Thanks to the recurring conventions in Gavaldón’s films, it is possible to find common elements in the director’s body of work. By all means, melodrama — in its more suffered and overflowed expression — is united by a certain fatalism, because although in some moments signs of hope may appear, there is usually no way in which the main characters can escape their destiny. This doesn’t necessarily imply tragedy, but at the very least suggests they will not be able to fulfill their dreams, or their illusions will be buried. The moral message usually is direct and inescapable, but there are also exceptions: Although the “bad” ones rarely triumph, and their infidelities, vanities and selfishness will be punished, it’s also the case that innocents don’t always succeed even when goodness is on their side, as in the case of The Golden Cockerel’s protagonist, defeated by the unbearable selfishness of Lorenzo Benavides, or the farmer who refuses to accept that Capitalism, in the form of an American oil conglomerate, has devastated his lands in Rosa Blanca. As a matter of fact, this film, with its disillusioned and ruthless view to the North American abuses on Mexican soil, was banned at the time; it was finally released in 1972, one decade after being completed.

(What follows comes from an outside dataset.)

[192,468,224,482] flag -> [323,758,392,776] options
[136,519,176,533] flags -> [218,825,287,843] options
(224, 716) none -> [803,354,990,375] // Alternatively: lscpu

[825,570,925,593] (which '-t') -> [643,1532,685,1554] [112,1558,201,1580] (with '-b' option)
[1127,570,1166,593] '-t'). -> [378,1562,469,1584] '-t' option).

But beyond those stated objections, the recovery of Gavaldón’s cinema at FICCO had an inestimable historical value, especially for its aesthetic attractions, that even without being totally original at least reflects a solid and professional talent. It can’t be denied that Gavaldón’s work stumbles in its symbolism or superfluous visual commentary, emphasizing its ideas with unnecessarily obvious metaphors like the dog urinating in the poster that announces the main character, symbolizing his fall, at the end of La Noche Avanza, or the roses dyed black when the oil begins to flow in Rosa Blanca. But at the same time, Gavaldón also demonstrates a good feel for a story’s rhythm, a solid grasp of narrative fluidity and some visual successes with ideas that are very effective and well played, like two good examples in Rosauro Castro: The severe, austere dramatic quality he creates while following the displacement of the funeral courtship crossing the streets of the town at the beginning of the film, or the young Chabelo noticing the presence of the abusive protagonist thanks to a reflection in an object inside the drugstore.

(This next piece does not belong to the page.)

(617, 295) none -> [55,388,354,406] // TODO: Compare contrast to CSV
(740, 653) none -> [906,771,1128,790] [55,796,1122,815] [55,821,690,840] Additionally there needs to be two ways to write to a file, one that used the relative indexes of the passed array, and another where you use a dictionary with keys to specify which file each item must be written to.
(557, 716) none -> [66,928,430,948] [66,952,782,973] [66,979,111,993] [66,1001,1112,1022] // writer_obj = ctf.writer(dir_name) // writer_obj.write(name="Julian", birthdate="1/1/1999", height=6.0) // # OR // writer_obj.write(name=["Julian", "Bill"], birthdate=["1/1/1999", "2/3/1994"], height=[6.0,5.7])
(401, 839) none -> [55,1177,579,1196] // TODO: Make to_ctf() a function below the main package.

And if we’re talking about visual elements, perhaps the biggest success of Gavaldón’s films is the remarkable work that he obtains from his cinematographers, not just the legendary Gabriel Figueroa — who performed brilliantly for Fernández and Buñuel and shone while working with such Hollywood filmmakers as Huston and Siegel — but also in precise collaborations with Alex Phillips and Raúl Martínez Solares. While with this last it’s necessary to mention his splendid, suggestive illumination in the nighttime street scenes of Rosauro Castro, Figueroa is always a part of Gavaldón’s best works, his imagery as an inseparable, expressive element of the narration, working wonders with the black-and-white contrasts in Rosa Blanca and dazzling with his variety of colors in The Golden Cockerel.

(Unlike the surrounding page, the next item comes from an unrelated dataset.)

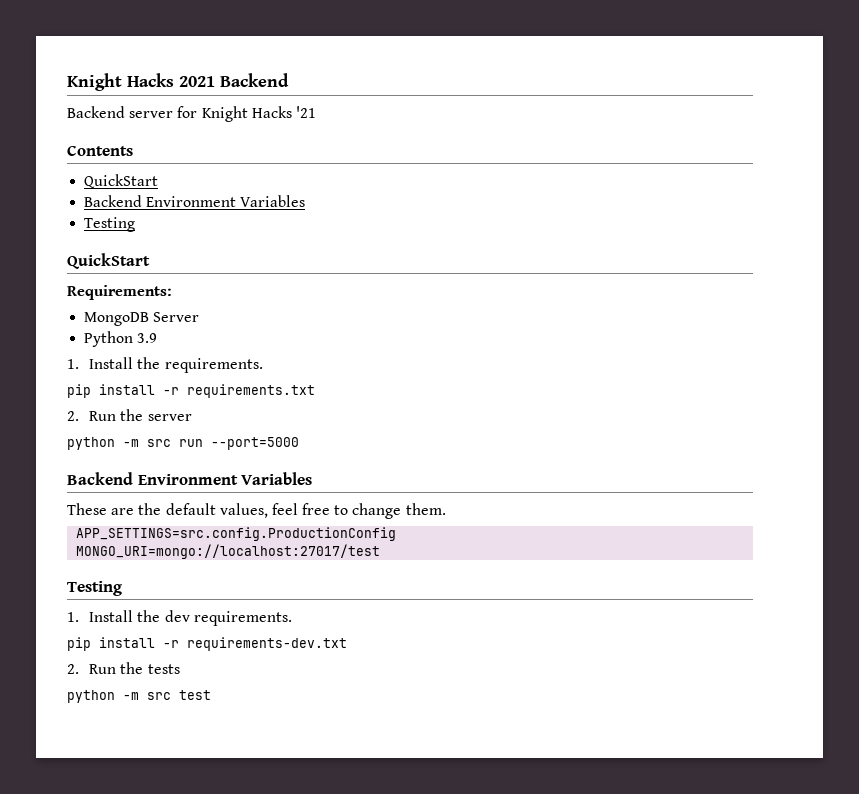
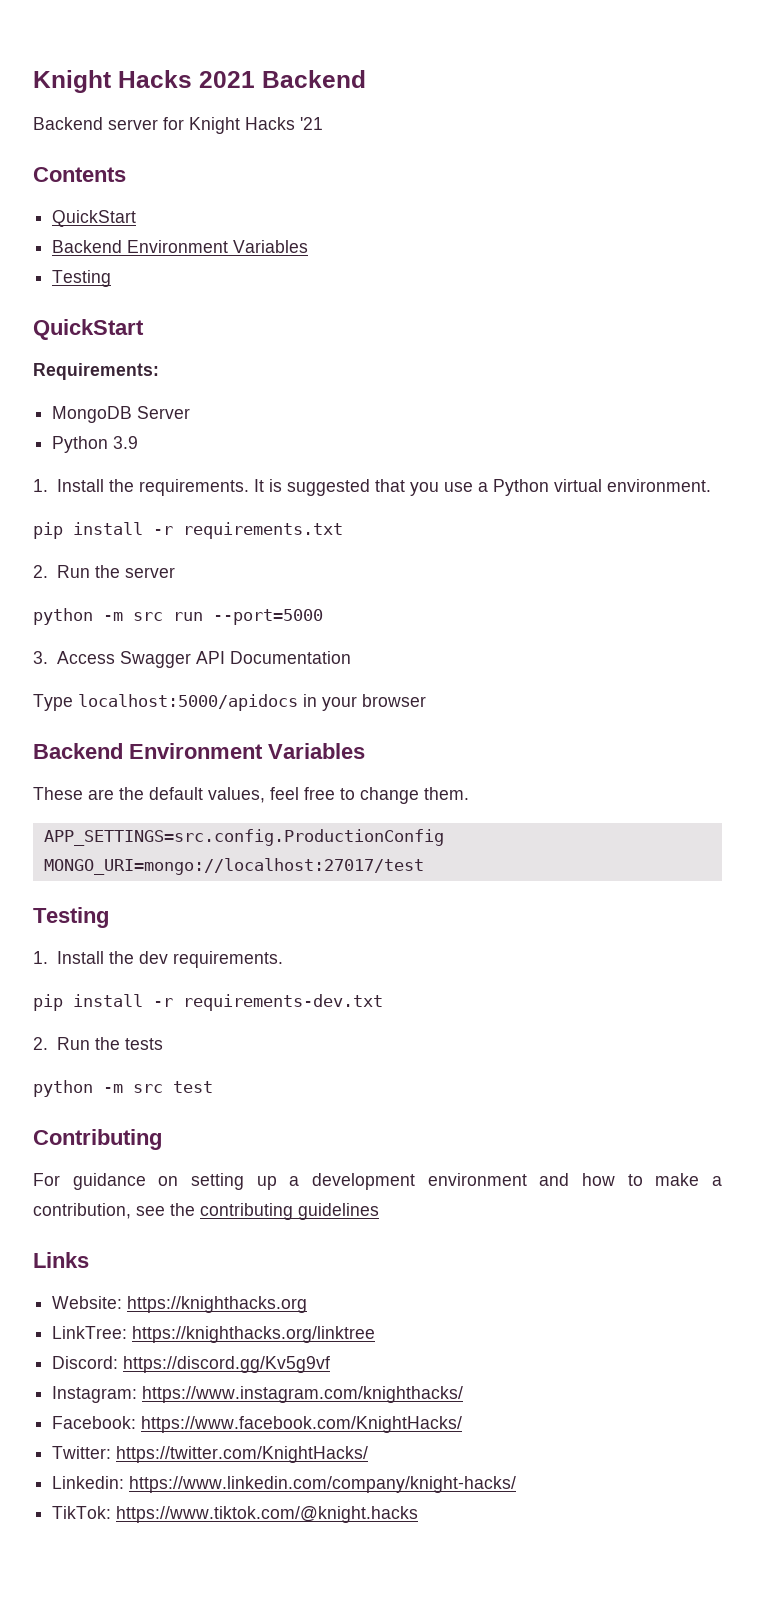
(263, 365) none -> [254,479,712,496] It is suggested that you use a Python virtual environment.
(299, 443) none -> [33,651,352,668] [33,694,426,711] // 3. Access Swagger API Documentation // Type localhost:5000/apidocs in your browser
(211, 695) none -> [33,1129,162,1150] [33,1173,722,1190] [33,1203,379,1220] [33,1252,89,1268] [52,1296,308,1313] [52,1326,376,1343] [52,1356,331,1373] [52,1386,464,1403] [52,1416,463,1433] [52,1446,369,1463] [52,1476,517,1493] [52,1506,419,1523] // Contributing // For guidance on setting up a development environment and how to make a contribution, see the contributing guidelines // Links // Website: https://knighthacks.org // LinkTree: https://knighthacks.org/linktree // Discord: https://discord.gg/Kv5g9vf // Instagram: https://www.instagram.com/knighthacks/ // Facebook: https://www.facebook.com/KnightHacks/ // Twitter: https://twitter.com/KnightHacks/ // Linkedin: https://www.linkedin.com/company/knight-hacks/ // TikTok: https://www.tiktok.com/@knight.hacks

Ultimately, Gavaldón may not be a key figure in the panorama of Latin American cinema, but if someone wants to appreciate an important part of the Mexican melodrama legacy, his films can be very illustrative. As the work of a filmmaker who knew how to adapt himself to an assortment of film genres, from drama and film noir to musicals (consider, for instance, how he presents the songs in The Golden Cockerel) … and as the reflection of a specific era, and the traditions of Mexican society half a century ago, from the urban complexities of Mexico City to the microcosmic worlds of rural farmers (“I am a town in Mexico, but my name does not matter”, says the voiceover that opens Rosauro Castro).

And finally, Gavaldón can be viewed as a lens through which we may understand melodrama which, unable to free itself from convention or transcend naïveté, still tries to find a path of its own. One that feels honest.